• PROBLEM DETAILS: Find every line in the listing below that includes the word "있습니다", then give only how many there are.

====== LISTED RECORDS ======

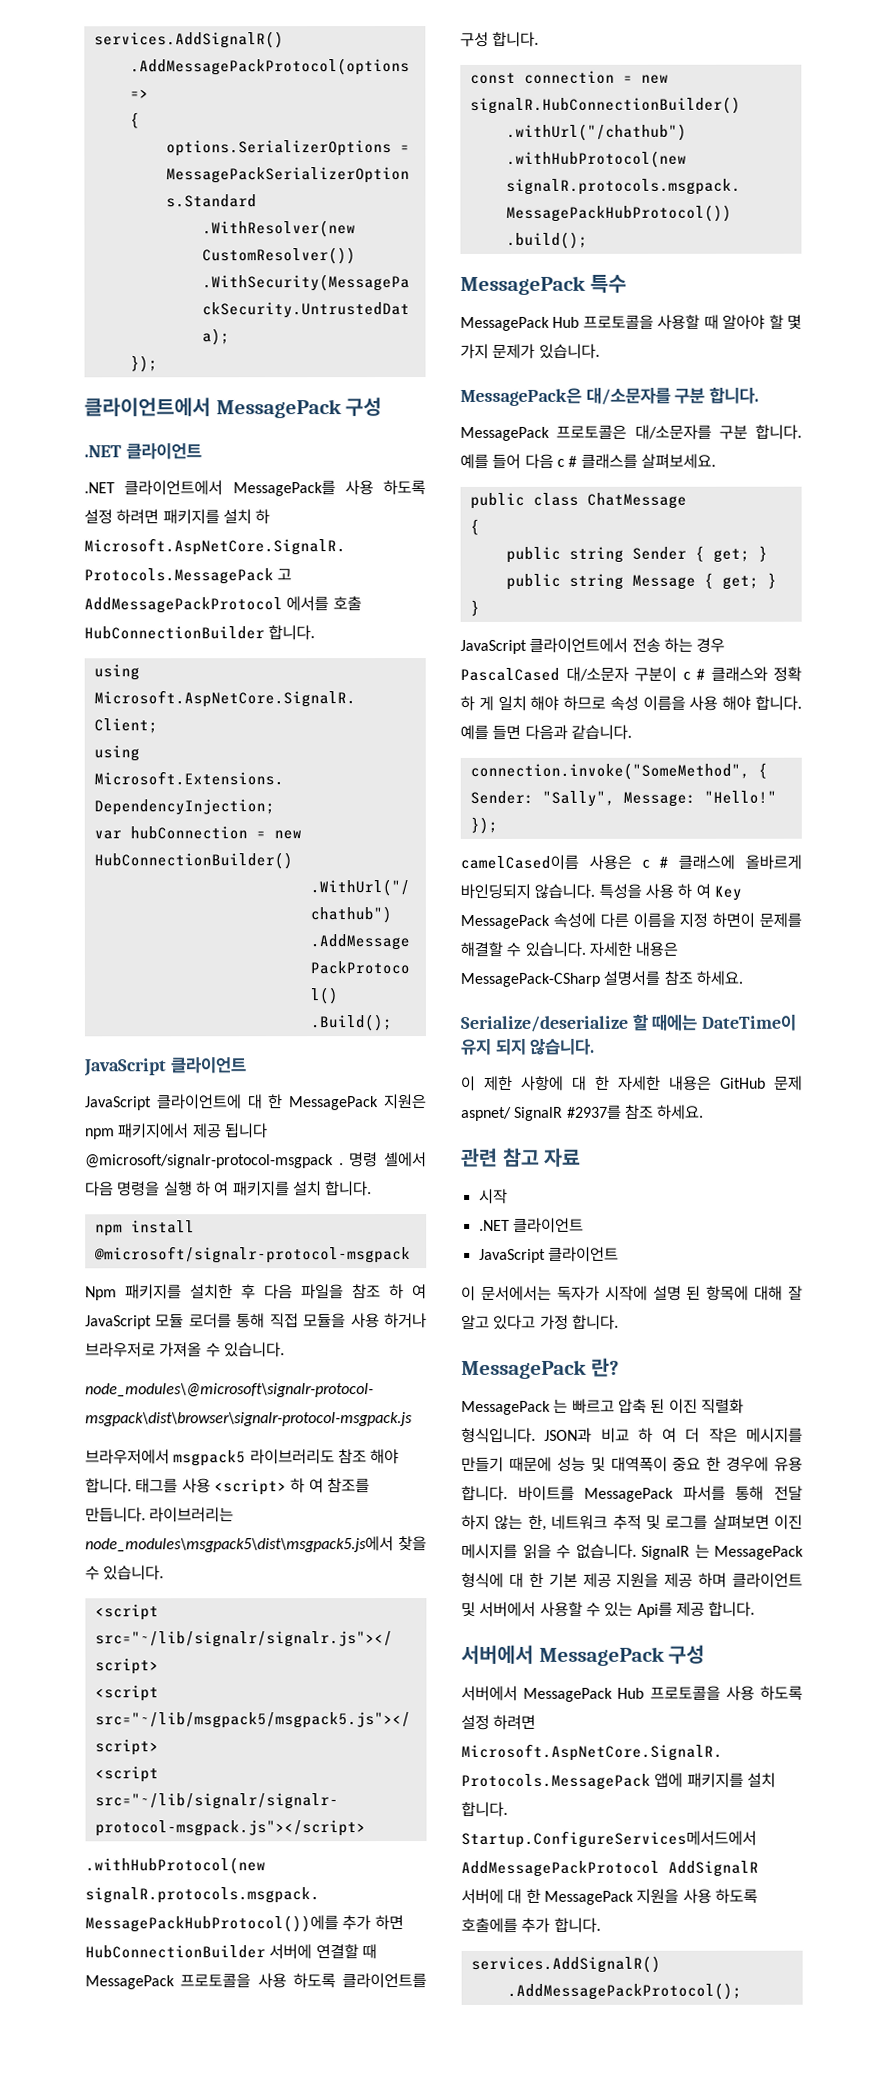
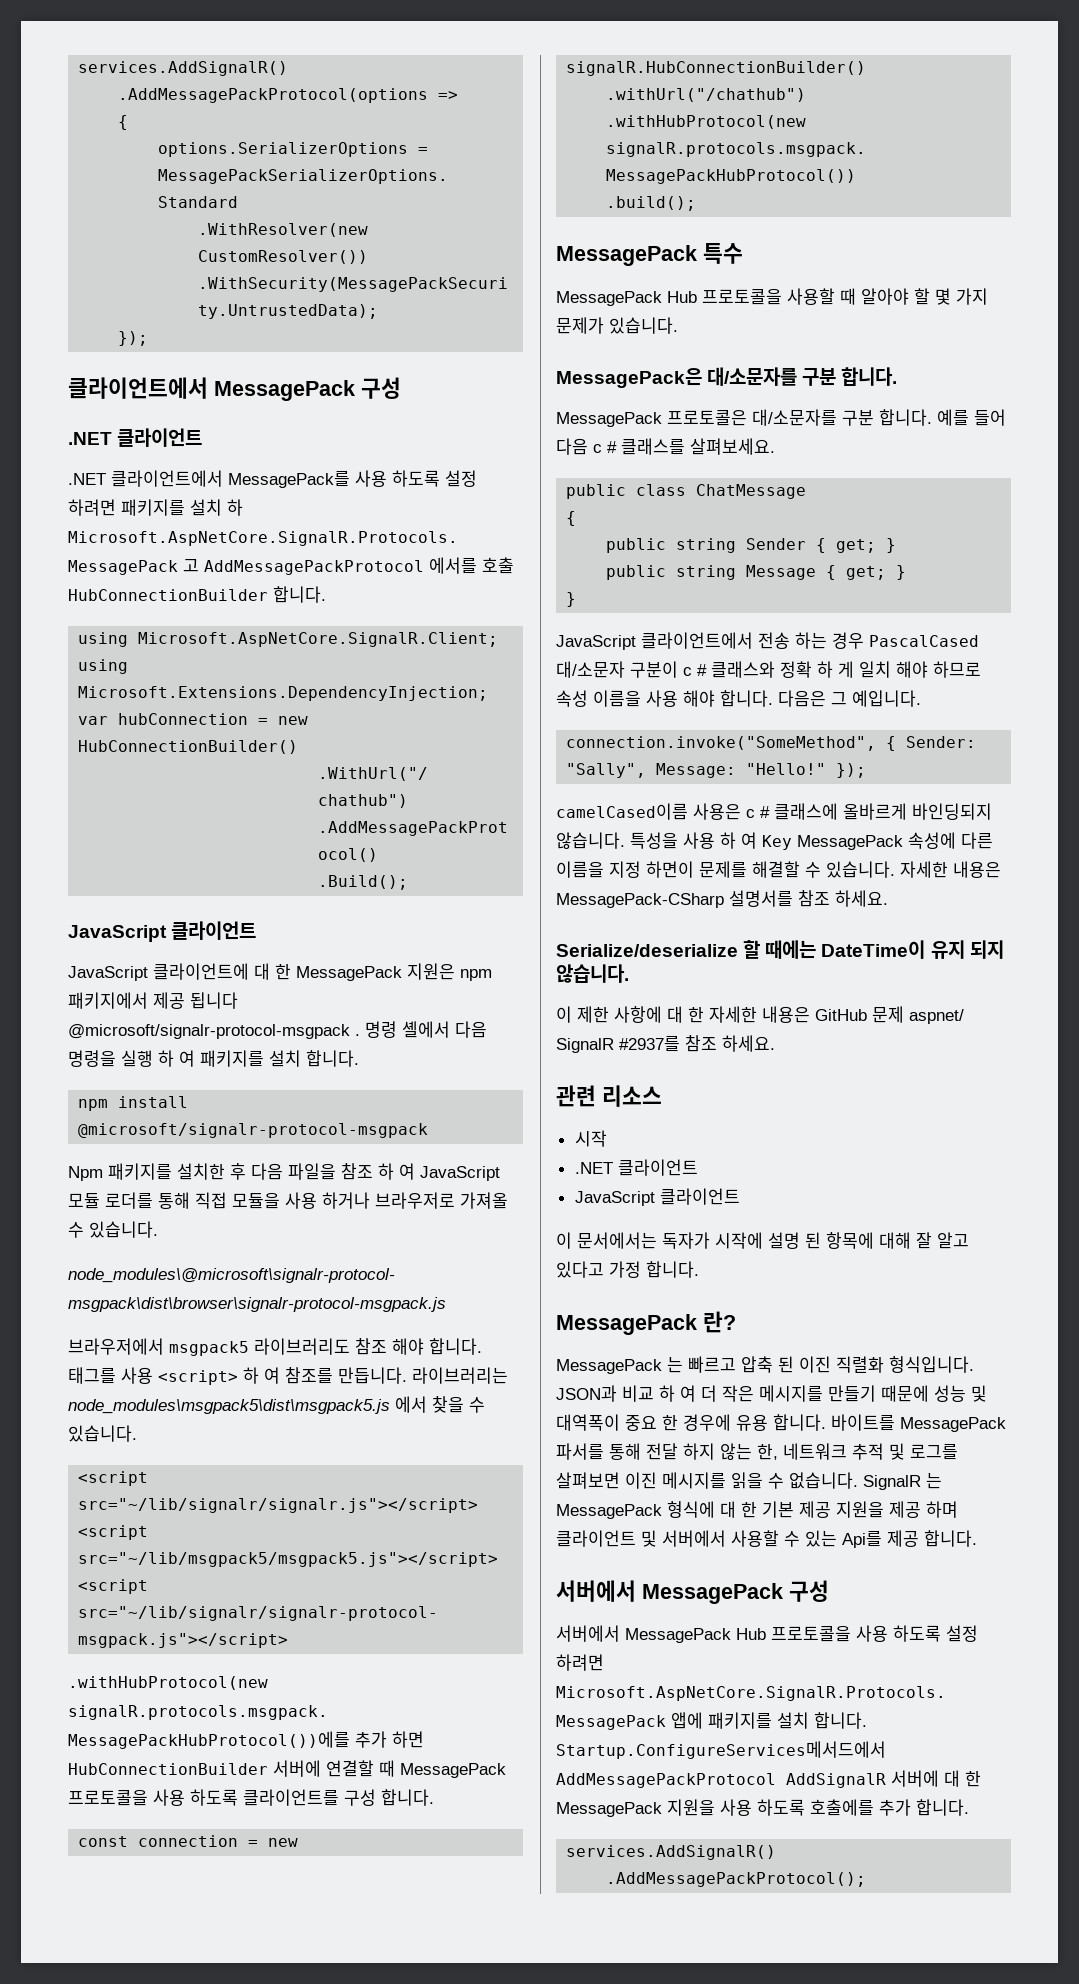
- 라이브러리는 node_modules\msgpack5\dist\msgpack5.js에서 찾을 수 있습니다.
+ 라이브러리는 node_modules\msgpack5\dist\msgpack5.js 에서 찾을 수 있습니다.
- 예를 들면 다음과 같습니다.
+ 다음은 그 예입니다.
- 관련 참고 자료
+ 관련 리소스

======

• RESPONSE AREA: 2